Using the listing below, set down each line from the line containing "width: 178px ->" through the line containing "text: Jul 12:00", both ends included, exactly and with nothing added.

Provided information below:

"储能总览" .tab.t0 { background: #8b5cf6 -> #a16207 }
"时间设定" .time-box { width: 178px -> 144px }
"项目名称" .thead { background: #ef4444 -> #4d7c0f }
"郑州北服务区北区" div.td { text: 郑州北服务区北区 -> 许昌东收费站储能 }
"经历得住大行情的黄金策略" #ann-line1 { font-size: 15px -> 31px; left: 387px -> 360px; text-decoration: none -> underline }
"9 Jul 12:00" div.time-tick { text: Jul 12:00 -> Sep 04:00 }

End of Provided information.
Provided information below:

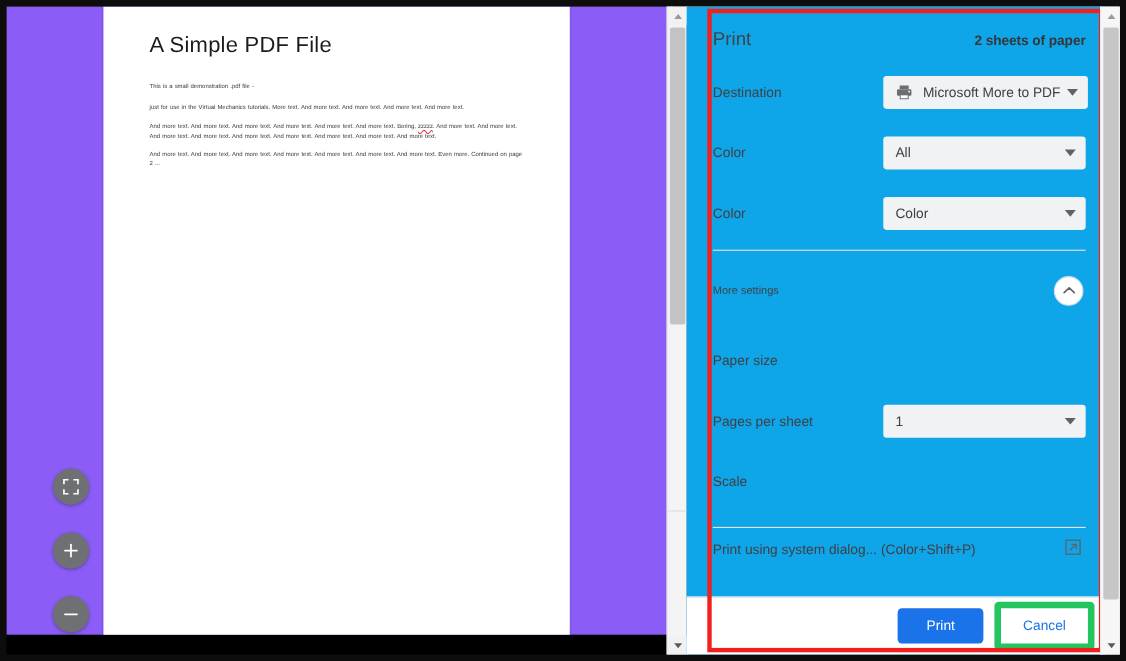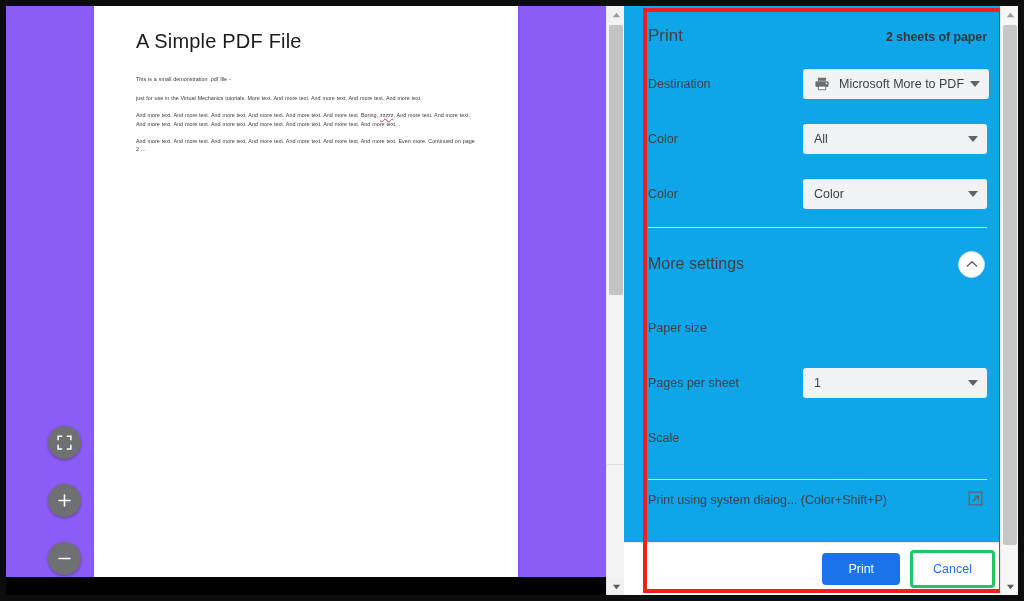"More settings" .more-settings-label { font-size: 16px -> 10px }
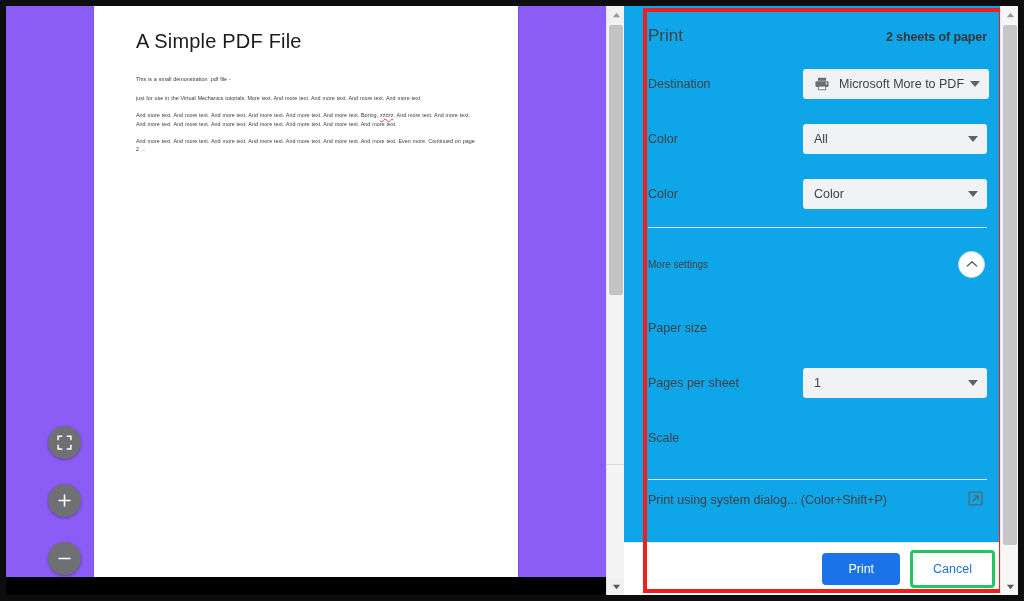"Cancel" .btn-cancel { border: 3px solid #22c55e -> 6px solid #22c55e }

End of Provided information.
Provided information below:

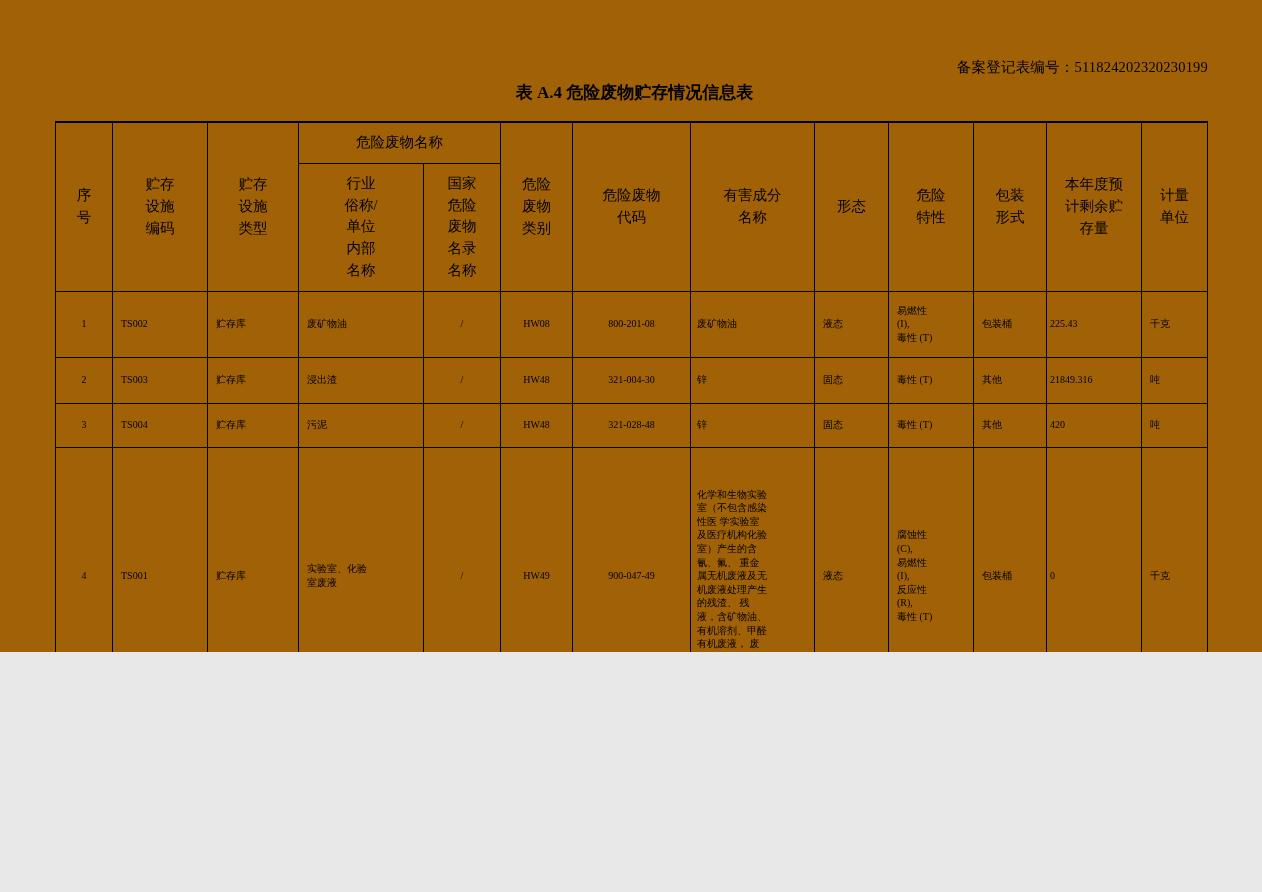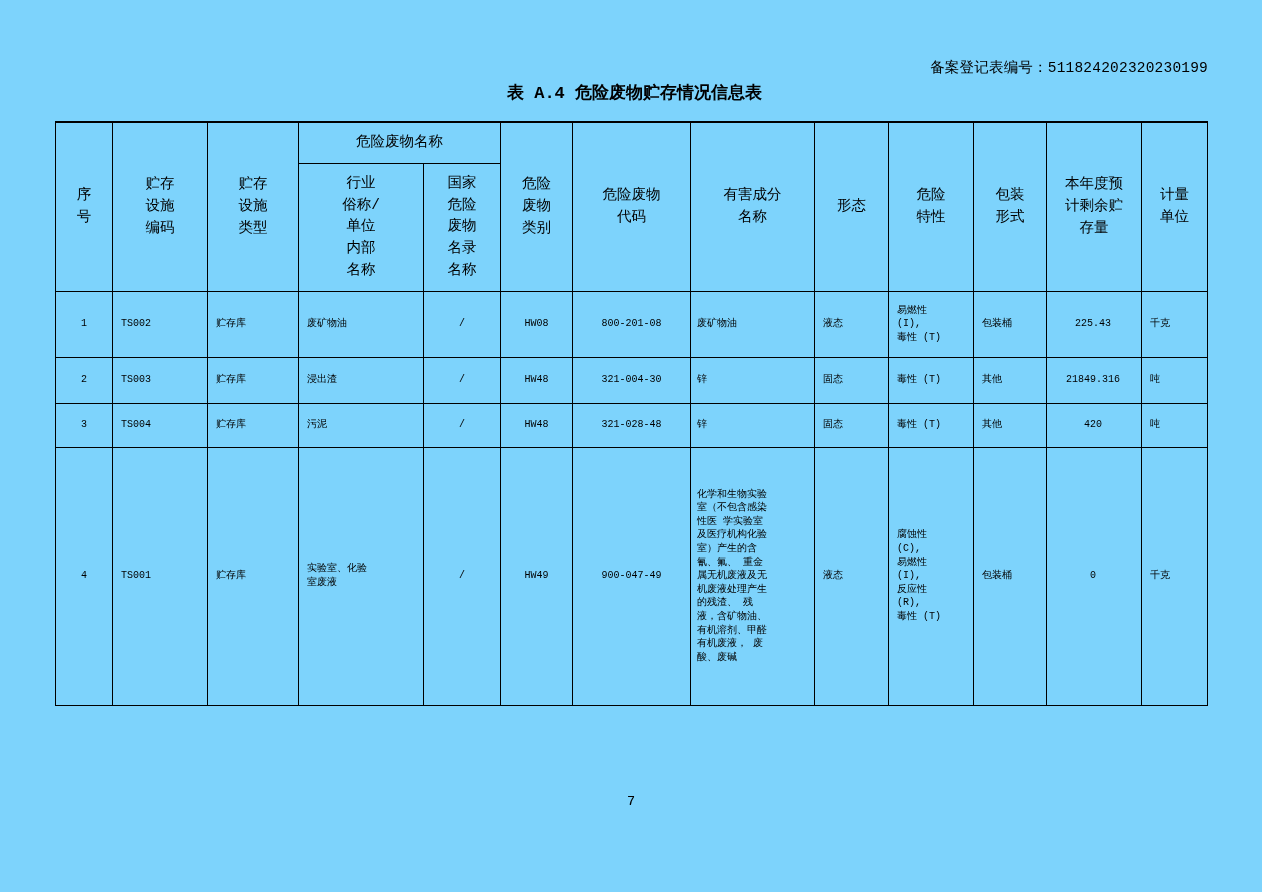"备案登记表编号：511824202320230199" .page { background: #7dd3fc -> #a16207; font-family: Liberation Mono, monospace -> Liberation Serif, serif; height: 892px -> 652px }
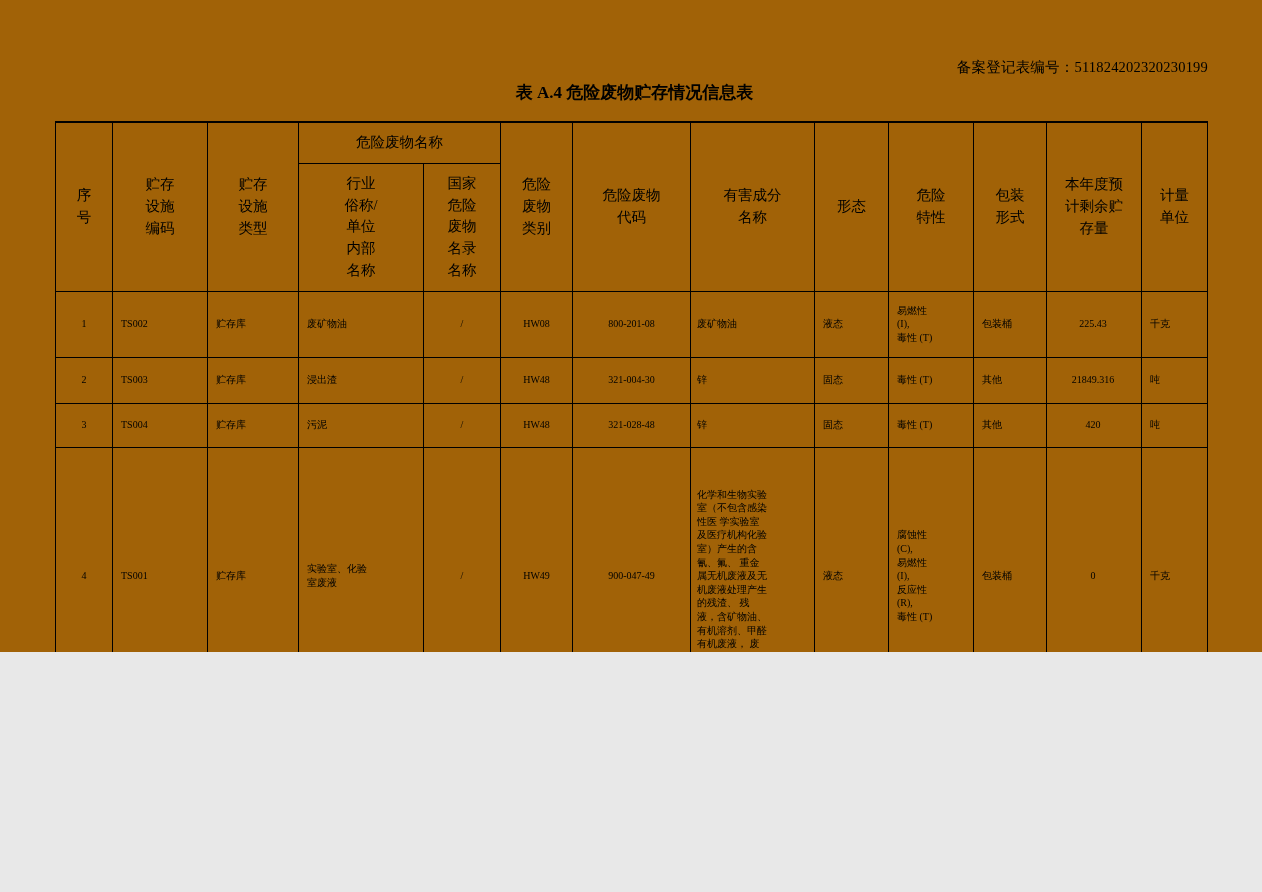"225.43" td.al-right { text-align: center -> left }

End of Provided information.

## The completed task
"时间设定" .time-box { width: 178px -> 144px }
"项目名称" .thead { background: #ef4444 -> #4d7c0f }
"郑州北服务区北区" div.td { text: 郑州北服务区北区 -> 许昌东收费站储能 }
"经历得住大行情的黄金策略" #ann-line1 { font-size: 15px -> 31px; left: 387px -> 360px; text-decoration: none -> underline }
"9 Jul 12:00" div.time-tick { text: Jul 12:00 -> Sep 04:00 }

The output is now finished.